Proposal: add generic parameters to types to distinguish different data structures on different architectures
Opened this issue · 3 comments
Motivation
The link between core data types (such as Capstone
, Insn
, InsnDetail
, etc.) and architecture-specific data types (the data types under crate::arch
) is not that "explicit" on the typing. For example, to get the instruction ID on the x86 arch, we have to code:
let cs = Capstone::new().x86().build().unwrap();
let insns = cs.disasm_all(CODE, 0x1000).unwrap();
for i in insns.as_ref() {
let insn_id = unsafe {
// Neither typing nor documentation mention this!
std::mem::transmute::<_, X86Insn>(i.id().0)
};
// do something with insn_id
}
which is not easier for beginners to catch.

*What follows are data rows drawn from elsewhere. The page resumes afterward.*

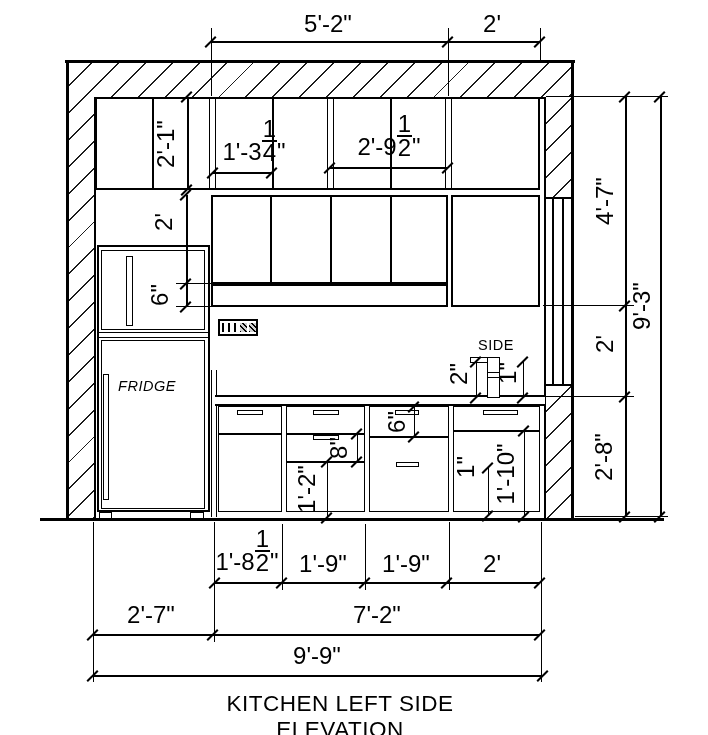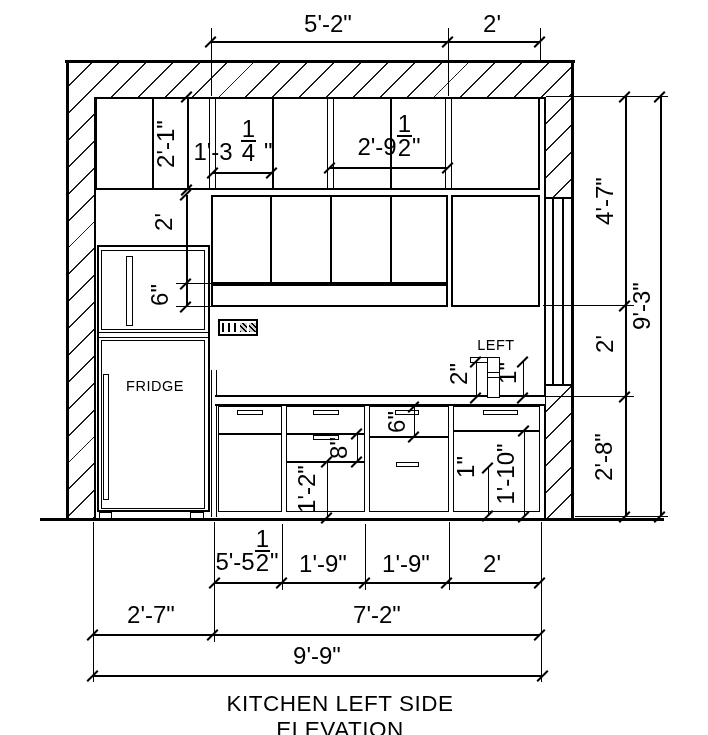"1'-3" div.dim { gap: 8px -> none; left: 163px -> 184px }
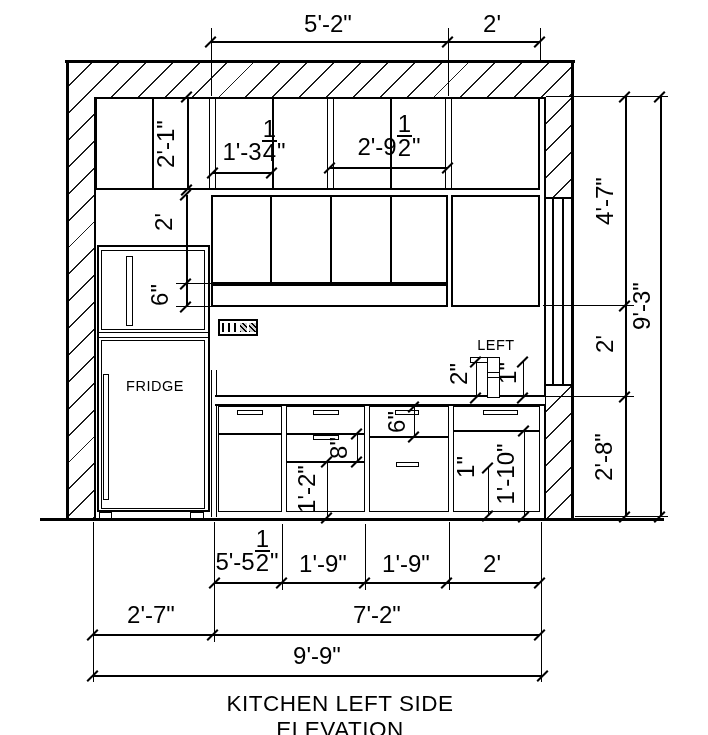"LEFT" div.lbl { text: LEFT -> SIDE }
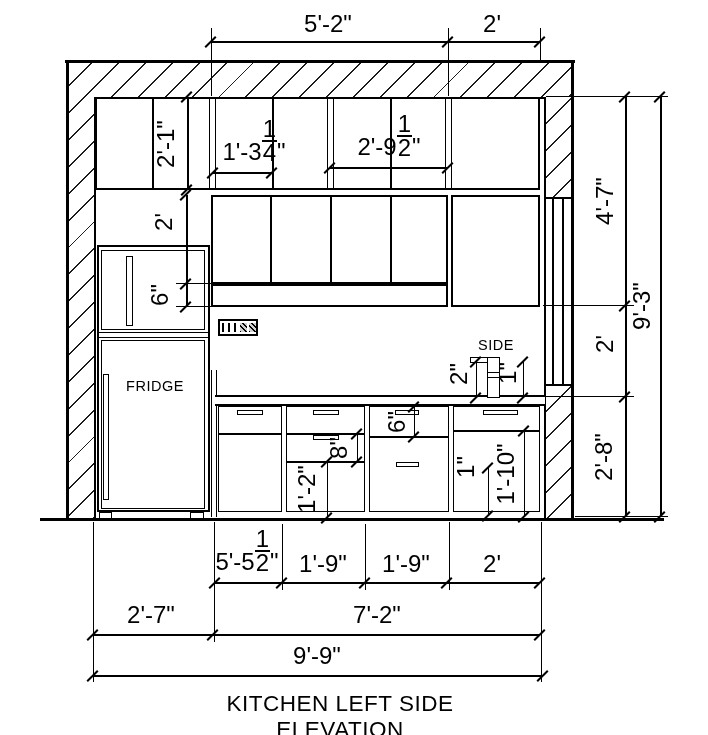"FRIDGE" div.lbl { font-style: none -> italic; left: 124px -> 116px }
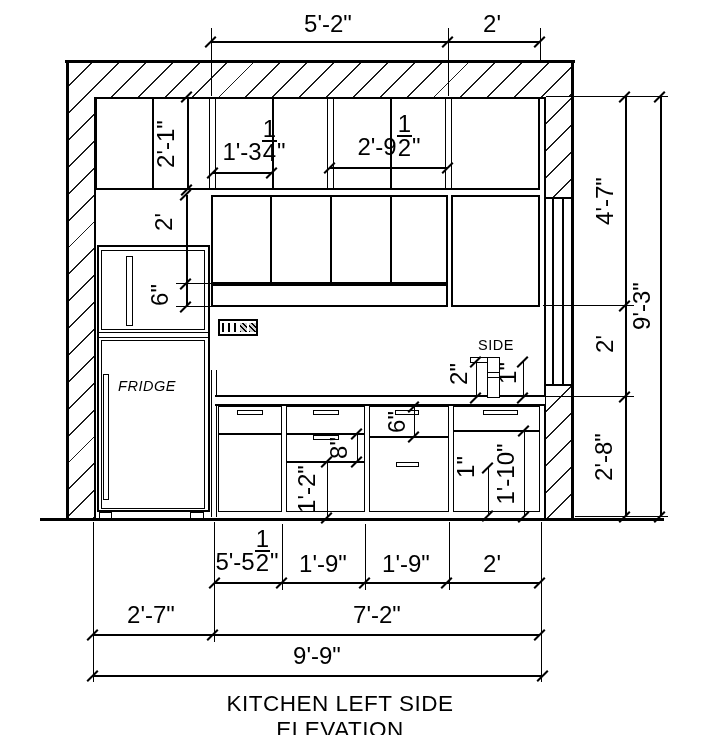"5'-5" span { text: 5'-5 -> 1'-8 }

We can simply resolve the problem above by adding a method arch_insn_id
that returns the corresponding instruction ID enum variants just like the InsnDetail::arch_detail
method:
pub enum ArchInsnId {
X86InsnId(X86Insn),
// other architectures
}
impl<'a> Insn<'a> {
pub fn arch_insn_id(&self) -> ArchInsnId {
// ... code
}
}
This leads to another slightly disturbing problem. We have to match
against the return value of arch_insn_id
to extract the x86-specific instruction ID, given that we are already confident about the architecture. This problem also arises when we call the InsnDetail::arch_detail
method or other methods with a similarly-typed return value.
The Proposal
The proposal posted here is only an (too-)early draft and more details may be missing for further considerations and discussions.
First of all, we can add a new trait that abstracts a specific architecture:
pub trait Arch {
type InsnId;
type InsnDetail;
// ... other stuff
}
Then, we add a generic parameter to Capstone
, Insn
and InsnDetail
that represents the architecture:
pub struct Capstone<A: Arch> {
// ... fields
}
pub struct Insn<'a, A: Arch> {
// ... fields
}
pub struct InsnDetail<'a, A: Arch> {
// ... fields
}
Then, the methods mentioned in the motivation section can be typed in a more straight-forward way:
impl<A: Arch> Capstone<A> {
pub fn insn_detail<'s, 'i: 's>(
&'s self,
insn: &'i Insn<'_, A>
) -> CsResult<InsnDetail<'i, A>> {
// ... code
}
}
impl<'a, A: Arch> Insn<'a, A> {
pub fn id(&self) -> A::InsnId {
// ... code
}
}
impl<'a, A: Arch> InsnDetail<'a, A> {
pub fn arch_detail(&self) -> A::InsnDetail {
// ... code
}
}
No more match
es, as long as we're targeting a specific architecture. Also, beginners can find corresponding architecture-specific implementations just by looking at the typings. The instruction ID problem can be resolved accordingly.
Unresolved Problems
When the target architecture cannot be determined during compile-time (when the disassembler is created by the Capstone::new_raw
method), the generic parameters cannot be set to represent specific architecture. To resolve this problem, maybe we need to introduce a DynamicArch
that implements Arch
and represents the target architecture is determined during runtime.
This proposal may be pre-mature, but I do think that it reveals some (possibly minor) problems.
Thanks for filing the issue! I have thought about doing something like this before. I did not do this originally because I wanted to support "dynamic architecture". I like your idea of a DynamicArch
.
I do not have the bandwidth to implement this myself, but feel free to start a PR (even if it's just a work-in-progress). I am happy to help without pointers/review.
Thanks for your reply. I'm glad to try to help implement this draft.
I think I can work on a new sub-module named experimental
where all the new stuff goes. When everything is ready, we merge the sub-module into the root module. Is that sounds OK?
There's not need to make a separate submodule--just put new code in whatever module makes sense. It's always easy to move it around anyway.